A couple times he got a little too close with his hind end and I pushed him away/made him move until his ears went back up. Then I let him relax.

During this same time, he's also started being the "big man on campus" out in the field. He used to be mostly a loner or just flit around among other horses, near the bottom of the herd structure. But lately he's kind of ruling the place. The barn manager has been making comments about it.

Under saddle he's an angel. Leading him around he's fine - knows to stay out of my space, listens to what I tell him. He stands well if I drop his rope, I can walk circles around him without him moving.

I'm just worried about this stall thing. I want to put a stop to it before it gets any worse. Any suggestions on the best approach?


----------



## rob (Aug 8, 2011)

keep doing what you are doing.it lets him know that you are not intimidated or scared.put a crop in your back pocket, and only if he starts to bite or keeps swinging that tail at you,slap him with it.control this now before it gets worse.


----------



## Lakotababii (Nov 28, 2010)

I'm always careful in the stalls, as I have seen people get nailed. 

Do you tie him in the stall when you are tacking? I would definitely do that. When I need to tack in a stall, I tie them in the stall and then leave the door to the stall open. That way, they have limited range of motion and can't whirl on you and kick. Plus the door is then open in case you need a fast retreat. 

It sounds like you are handling it well, keep on him. But like I said, leave a retreat for yourself, just to stay safe. Confined areas and kicking = injury.


----------



## Shenandoah (Aug 9, 2010)

I have been leaving him loose. I have a chain across the door, and leave the door open. He loves hanging his head out watching what's going on in the barn.
Before I hadn't had any issues, so I just left it that way, but if this is going to be a problem then I'm definitely going to have to start tying him.


----------



## tinyliny (Oct 31, 2009)

I used to lease a horse that would sometimes get crabby when I passed or entered his stall. What I did was kick the wall or the door the instant he made a sour face to interupt that line of thinking. He'd jump a bit and then put ears forward, having completely forgotten his thought and now interested in what was going down here. So, I'd pet him real casual like, scuffle around (no pussyfooting) and leave pretty easy.


----------



## Saddlebag (Jan 17, 2011)

If a horse should start pinning it's ears, my first reaction is a hand up like a stop sign and Ahh!. Not loudly, just abruptly to get his attention. That usually ends it.


----------



## Horsesdontlie (Mar 11, 2011)

I have noticed that a lot horses that are allowed to have their heads hanging outside of the stalls, turn aggressive with other horses and people. While there are fewer aggressive when they are not allowed seem to have outside of a stall. When ever I have stalled I make sure that the my horse has all the doors closed so he can't hang his head out. 

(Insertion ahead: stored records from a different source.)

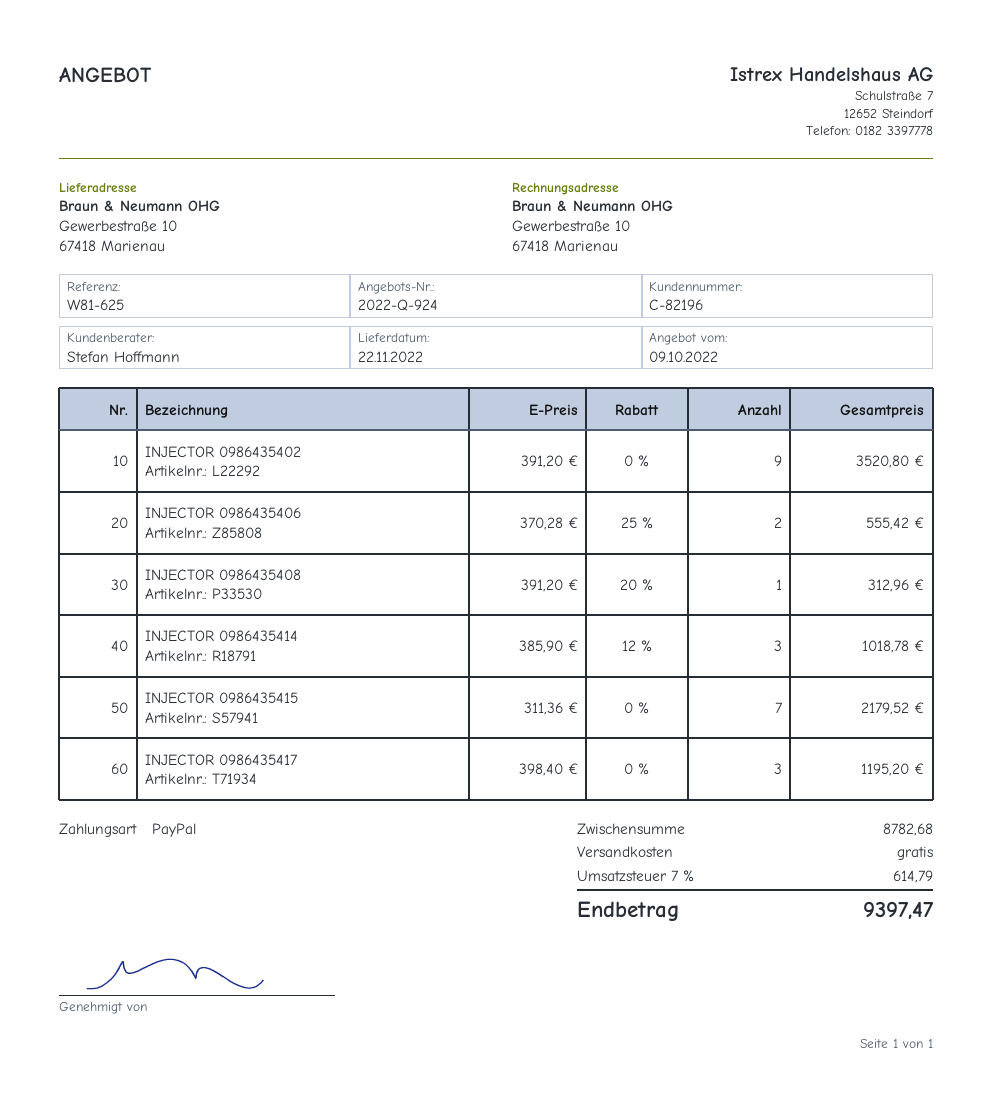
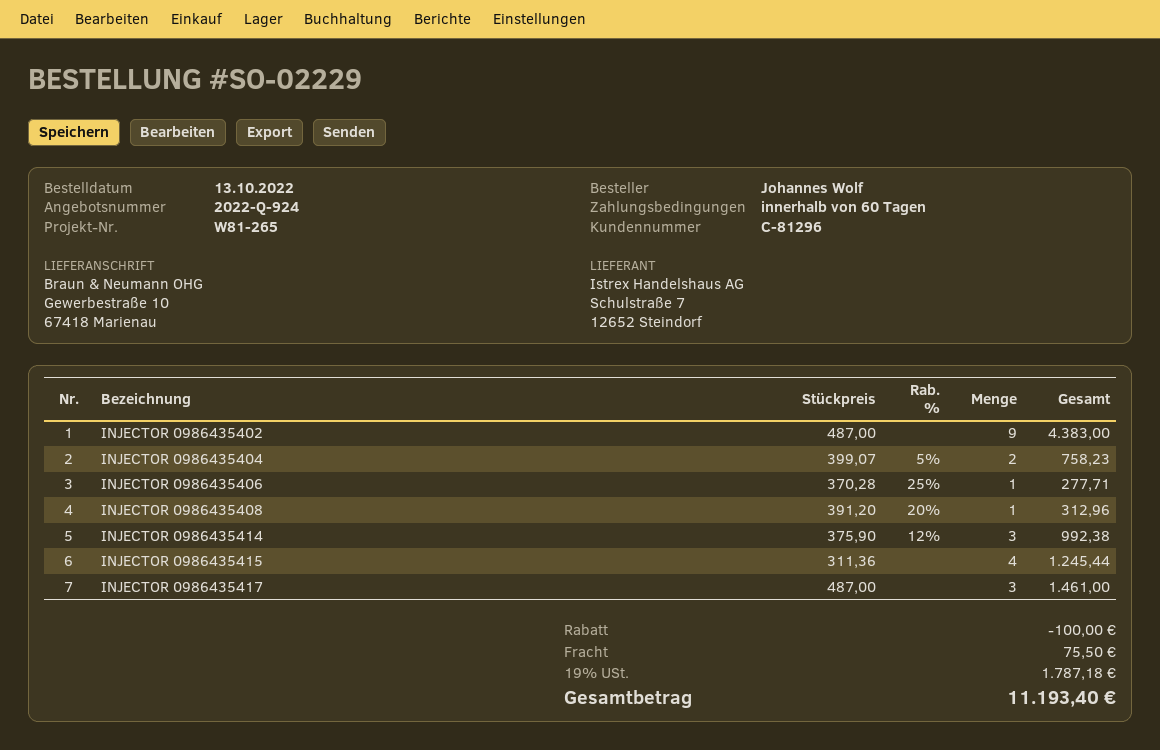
customer number: C-82196 -> C-81296
reference: W81-625 -> W81-265
INJECTOR 0986435402: 9 x 391.20 = 3520.80 -> 9 x 487.00 = 4383.00
INJECTOR 0986435406: 2 x 370.28 - 25% = 555.42 -> 1 x 370.28 - 25% = 277.71
INJECTOR 0986435414: 3 x 385.90 - 12% = 1018.78 -> 3 x 375.90 - 12% = 992.38
INJECTOR 0986435415: 7 x 311.36 = 2179.52 -> 4 x 311.36 = 1245.44
INJECTOR 0986435417: 3 x 398.40 = 1195.20 -> 3 x 487.00 = 1461.00
INJECTOR 0986435404: none -> 2 x 399.07 - 5% = 758.23
discount: none -> 100.00
shipping: 0.00 -> 75.50
tax: 7% = 614.79 -> 19% = 1787.18
total: 9397.47 -> 11193.40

When a horse goes from pasture to being in a stall they get confined, stressed and restless. Then they take out their energy and frustrations on what ever happens to be passing by.


----------



## Corporal (Jul 29, 2010)

Shenandoah said:


> Recently my boy has started pinning his ears when he's in his stall. He's only been stalled for a little over a month now - prior to that he'd been pasture boarded his entire life (he's 6, I've had him 1 year now). But even with a stall, he's in about 2 hours/day, one for breakfast one for dinner - the rest of the time is on pasture with a herd of 6.
> 
> Just the last week or so he's started pinning his ears at anyone who comes towards his stall, but then puts his ears back up as soon as they get close.
> 
> ...


Yes, you do. He is an aggressive horse (personality) and will bully the herd as he has begun to bully you.
*The herd leader needs to be the best behaved horse in the barn.* My original herd leader (6 horses in that herd) was a spastic, troublesome horse to handle and ride, and he would frequently blow off steam by making the others run and picking on the weakest members (an older mare and a pony.) When I bought my best herd leader, a 15 yo QH/TWH cross who looked like a fuzzy, palomino milquetoast, who anybody could ride and had TB pony horse in his resume, I put up a temporary fence for him bc I thought my leader was going to beat him up. The next morning morning the fence was down, "Tyke" had taken over, eveybody was calmed down and my previous leader, "Dusty" was cowering in the corner. Tyke would let the mare and pony eat with him and he ended up being the toughest horse I have ever owned or ever witnessed--EVERY horse he came across backed down to HIM! _(just an aside)_
It is NEVER acceptable for your horse to ever kick at you. He's behaving as if you are another horse. If he kicks another horse, that horse will move away and graze someplace else. If he kicks YOU with the same force your leg or arm will break. I also suggest carrying a short whip that you can slip into your boot and have it at the ready. Next time he kicks at you, smack him on the leg and teach him the word, "NO!" (This will come in handy in the future, too.) His attitude WILL improve as you establish authority. Don't let him become a "Dusty", who was a little monster. BTW, he got loose after I sold him to somebody else, ate 1/2 a storage can of grain and died of colic. Your horse needs to be obedient in every way, if you want him to live a long and productive life.


----------



## mls (Nov 28, 2006)

Lakotababii said:


> I'm always careful in the stalls, as I have seen people get nailed.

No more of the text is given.